事業所得と雑所得

話題になった300万円通達ですが、通達本文以外にも解説がついているので、こちらも見ておきたいところです。

https://www.nta.go.jp/law/tsutatsu/kihon/shotoku/kaisei/221007/pdf/02.pdf

こちらの解説を見ると、帳簿さえつけていれば事業所得と無条件に認められるのではなく、収入に対する経費の割合が高い、マイナスの所得が継続している場合等は、雑所得と認定される可能性を示唆しています。

というわけで、帳簿を付けていたとしても、事業の必要経費とは思われない経費を多額に計上しているだけであれば、雑所得にされる可能性も十分あることでしょう。
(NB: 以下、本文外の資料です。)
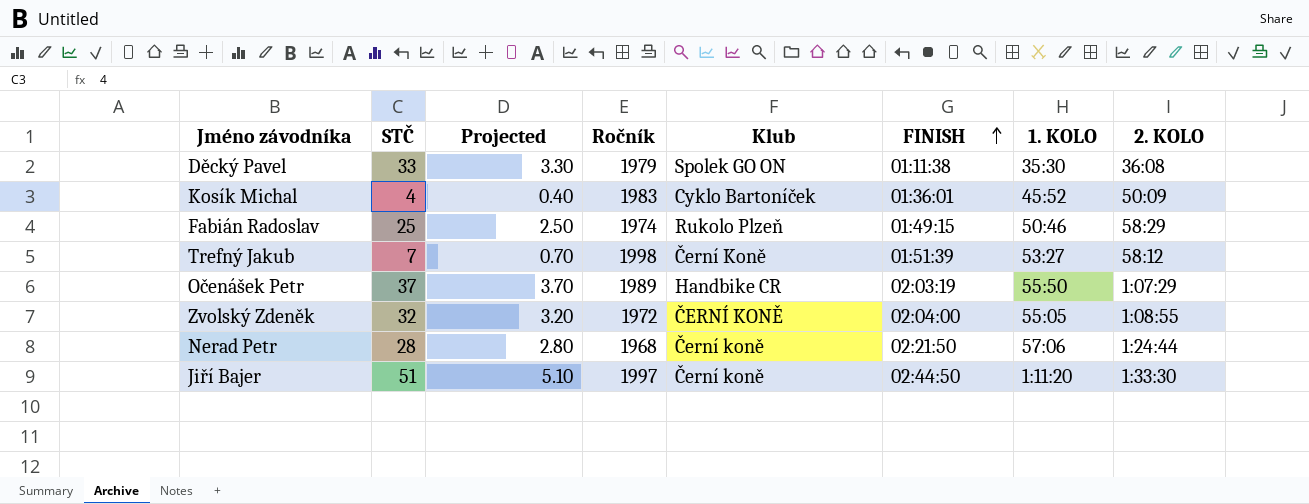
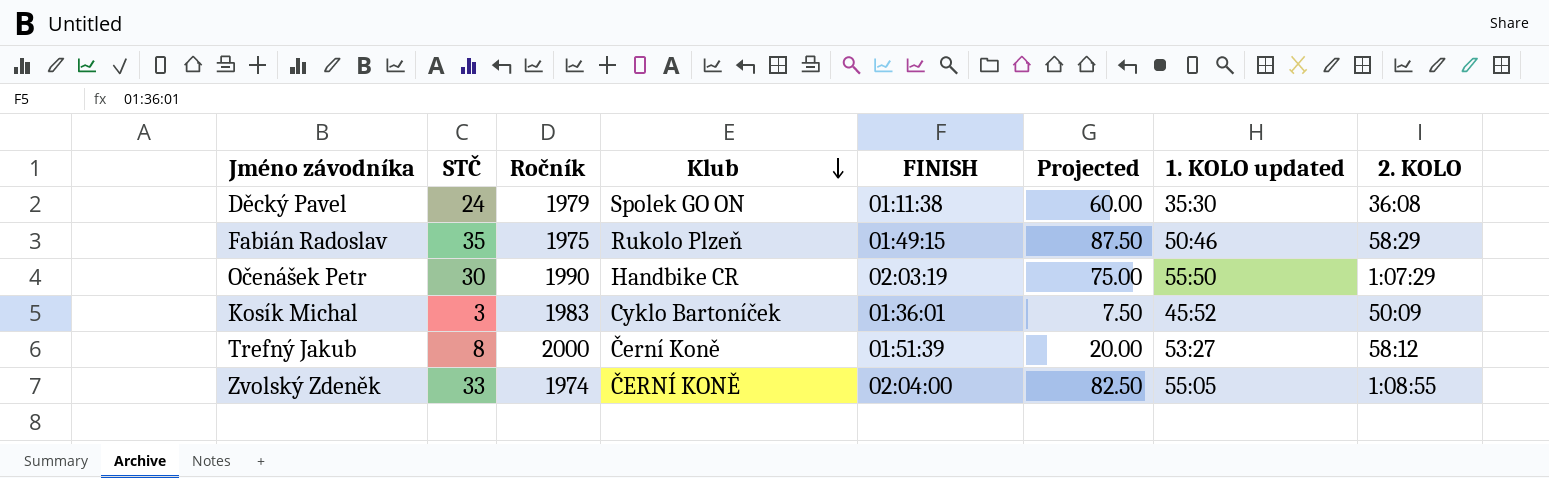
row order: FINISH ascending -> Klub descending
column Projected | formula: [STČ] * 0.1 -> [STČ] * 2.5
column Projected | position: 3 -> 6
column name: 1. KOLO -> 1. KOLO updated
row Nerad Petr: 28 | 2.80 | 1968 | Černí koně | 02:21:50 | 57:06 | 1:24:44 -> none
row Jiří Bajer: 51 | 5.10 | 1997 | Černí koně | 02:44:50 | 1:11:20 | 1:33:30 -> none
Děcký Pavel | STČ: 33 -> 24
Fabián Radoslav | STČ: 25 -> 35
Fabián Radoslav | Ročník: 1974 -> 1975
Očenášek Petr | STČ: 37 -> 30
Očenášek Petr | Ročník: 1989 -> 1990
Kosík Michal | STČ: 4 -> 3
Trefný Jakub | STČ: 7 -> 8
Trefný Jakub | Ročník: 1998 -> 2000
Zvolský Zdeněk | STČ: 32 -> 33
Zvolský Zdeněk | Ročník: 1972 -> 1974

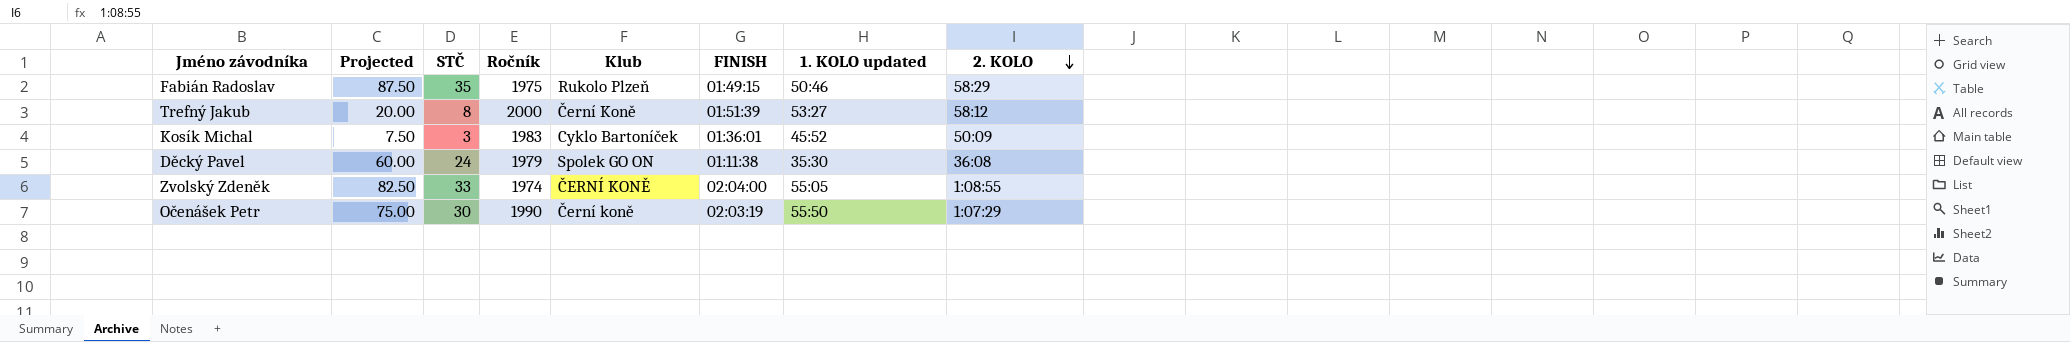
row order: Klub descending -> 2. KOLO descending
column Projected | position: 6 -> 2
Očenášek Petr | Klub: Handbike CR -> Černí koně

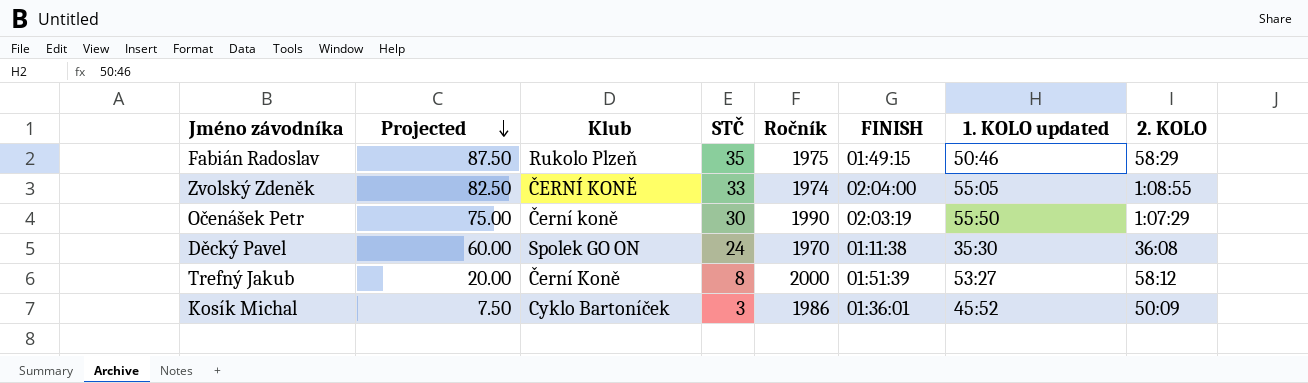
row order: 2. KOLO descending -> Projected descending
column Klub | position: 5 -> 3
Děcký Pavel | Ročník: 1979 -> 1970
Kosík Michal | Ročník: 1983 -> 1986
なお、開業数年間は儲けが出ない商売というのもありますので、その場合はその旨を説明できるよう準備しておくのが無難と思います。事業概要の説明ですね。

生産緑地の2022年問題

今のところ騒ぎになっていないような。本格化は来年?

相続税(国税)の納税猶予と固定資産税(地方税)の軽減が一気に認められなくなり、生産緑地が投げ売りされて、周辺環境の悪化や土地価格の下落があるかもしれない?という問題です。

特定生産緑地を申請し自分で農業を継続する or 都市農地の貸借の円滑化に関する法律に基づく貸出で他人に農業をやってもらう

なお、都市農地の貸借の円滑化に関する法律についてはこちらのリンクで。

都市農地の貸借がしやすくなります:農林水産省 (maff.go.jp)

ランサムウェアで電子カルテに障害

ランサムウェア攻撃で電子カルテに障害、通常診療行えず ~ 大阪急性期・総合医療センター | ScanNetSecurity

ランサムウェアの攻撃が流行っていますね。既存のファイルを使用不能にされてしまい、使用可能に戻すまで相当の時間がかかるので予防策を取りたいところです。

個別ファイルのバックアップや、普段使用しているOS、アプリケーションを含めた環境のバックアップを定期的にやっておくのが一番ですかね。費用対効果を勘案すると。

固定資産評価審査委員会の委員に職務上の注意義務違反が認められないとした原審の判断に違法があるとされた事例

最高裁令和4年9月8日第一小法廷判決です。固定資産評価に携わる職員(公務員)の注意義務違反に言及した判決はよく見ますが、固定資産評価審査委員会の委員の注意義務違反に言及した判決は珍しいですね。

固定資産評価審査委員会の委員は士業や学識経験者が就任するパターンが多いのですが、この事例では先例や文献がない評価方法を適用していたようですね。

地裁や高裁の判決文の入手が困難でしたが、あるデータベースから発見されたので、これからじっくりと読んでみようと思います。

原稿寄稿

消費税の本です。この中のごく一部ですが、私の原稿が入っています。著者は租税法業界で著名な酒井克彦先生です。

「税理士業務に活かす通達のチェックポイント―消費税軽減税率Q&A等の検討と裁判事例精選10―」というタイトルです。